Depuis près d’un siècle, tous les étés, le Festival de Cornouaille fait vibrer Quimper au son de la tradition bretonne. 95 ans de fête, donc, et presque autant d’interrogations et de réflexion sur l’équilibre délicat à trouver entre un patrimoine à préserver et à célébrer et une modernité à inventer...

PROPOS RECUEILLIS PAR MAIWENN RAYNAUDON-KERZERHO

Nous sommes en 1923, au début de l’automne, à Quimper. L’année précédente, Louis Le Bourhis a créé un évènement pour l’inauguration de son cinéma, l’Odet Palace. Il a invité quelques “reines” – ces jeunes femmes célébrées pour leur beauté dans des fêtes de villages voisins –, organisé des projections, des spectacles, un bal… Le succès a été tel que Louis Le Bourhis a décidé de fonder l’année suivante, ce 30 septembre 1923, une Fête des reines de Cornouaille. “On est après la Première Guerre mondiale”, décrit Igor Gardes, le directeur actuel du Festival de Cornouaille. “Les Bretons sont partis au combat avec leur gilet traditionnel et sont revenus la plupart du temps sans leur costume, avec des habitudes vestimentaires de la ville. Certains se disent qu’on a intérêt à préserver notre patrimoine, et notamment le costume.” On invite donc des reines du Pays bigouden, du cap Sizun, de l’Aven, qu’on réunit autour d’un banquet, en musique, dont les bénéfices vont à des œuvres de charité. Et on choisit une de ces jeunes filles, qui devient la première reine de Cornouaille.
Le 29 juillet prochain, une nouvelle reine de Cornouaille sera élue, quatre-vingt-quinze ans après la première. Alors, bien sûr, les critères de choix ont changé. Aujourd’hui, les postulantes sont des danseuses présentées par le cercle celtique (obligatoirement cornouaillais) auquel elles appartiennent.

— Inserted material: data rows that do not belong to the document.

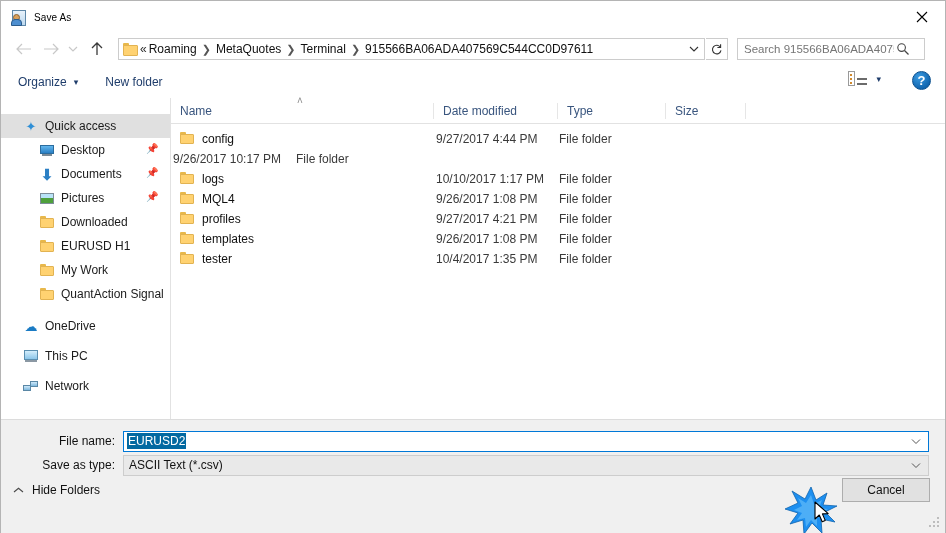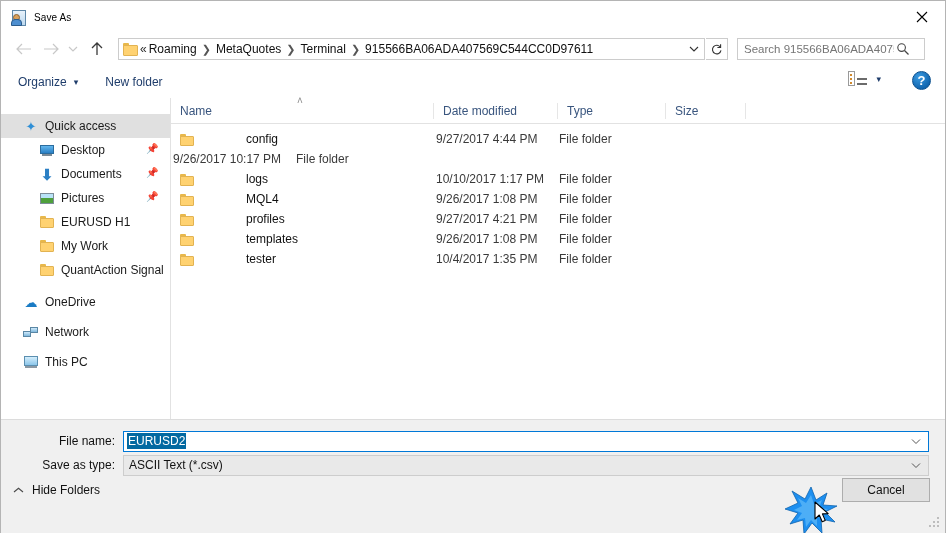"config" .fr-name { align-items: flex-end -> flex-start; gap: 44px -> none }
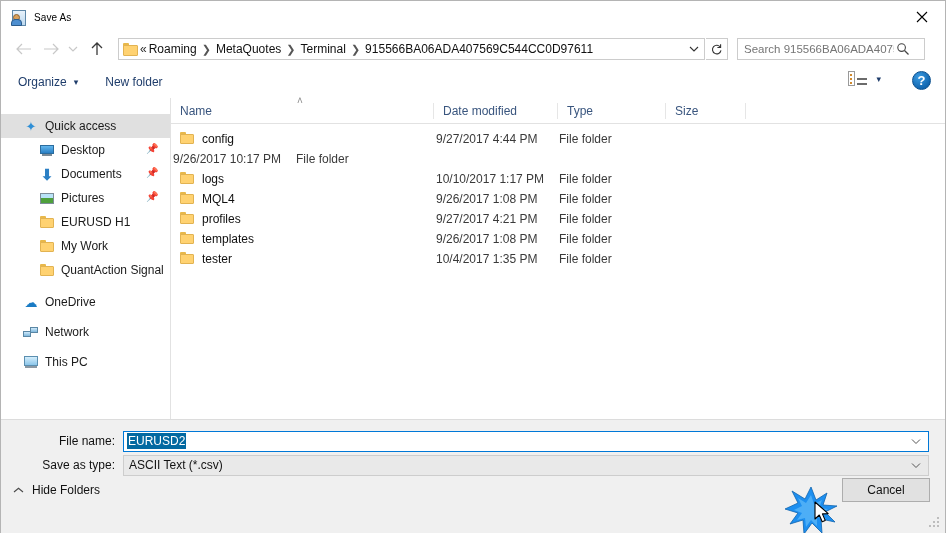"Downloaded" div.side-item { html: none -> <div> <span> <span> <span></span> <span></span> </span> </span> <span>Downloaded</span> </div> }
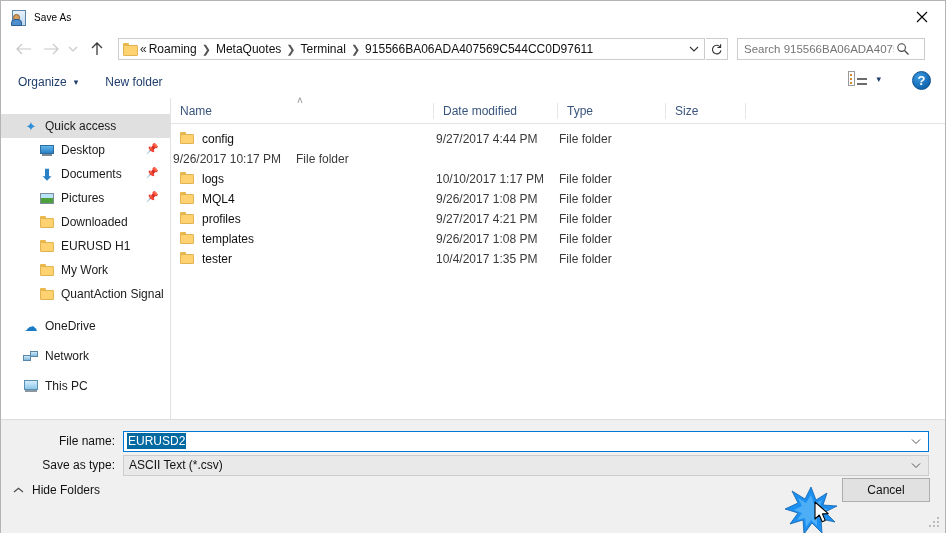"Network" div.side-item { order: before "This PC" -> after "This PC" }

En plus du costume de mariée qu’elles doivent préparer et expliquer, elles ont également un mémoire à rédiger et à présenter à l’oral, portant sur un point de la culture bretonne, comprise au sens large : “Il peut aussi bien évoquer les femmes assassins dans la Bretagne du 19e siècle qu’une variété endémique de plantes sur les Glénan ou au Cap”, explique Igor Gardes.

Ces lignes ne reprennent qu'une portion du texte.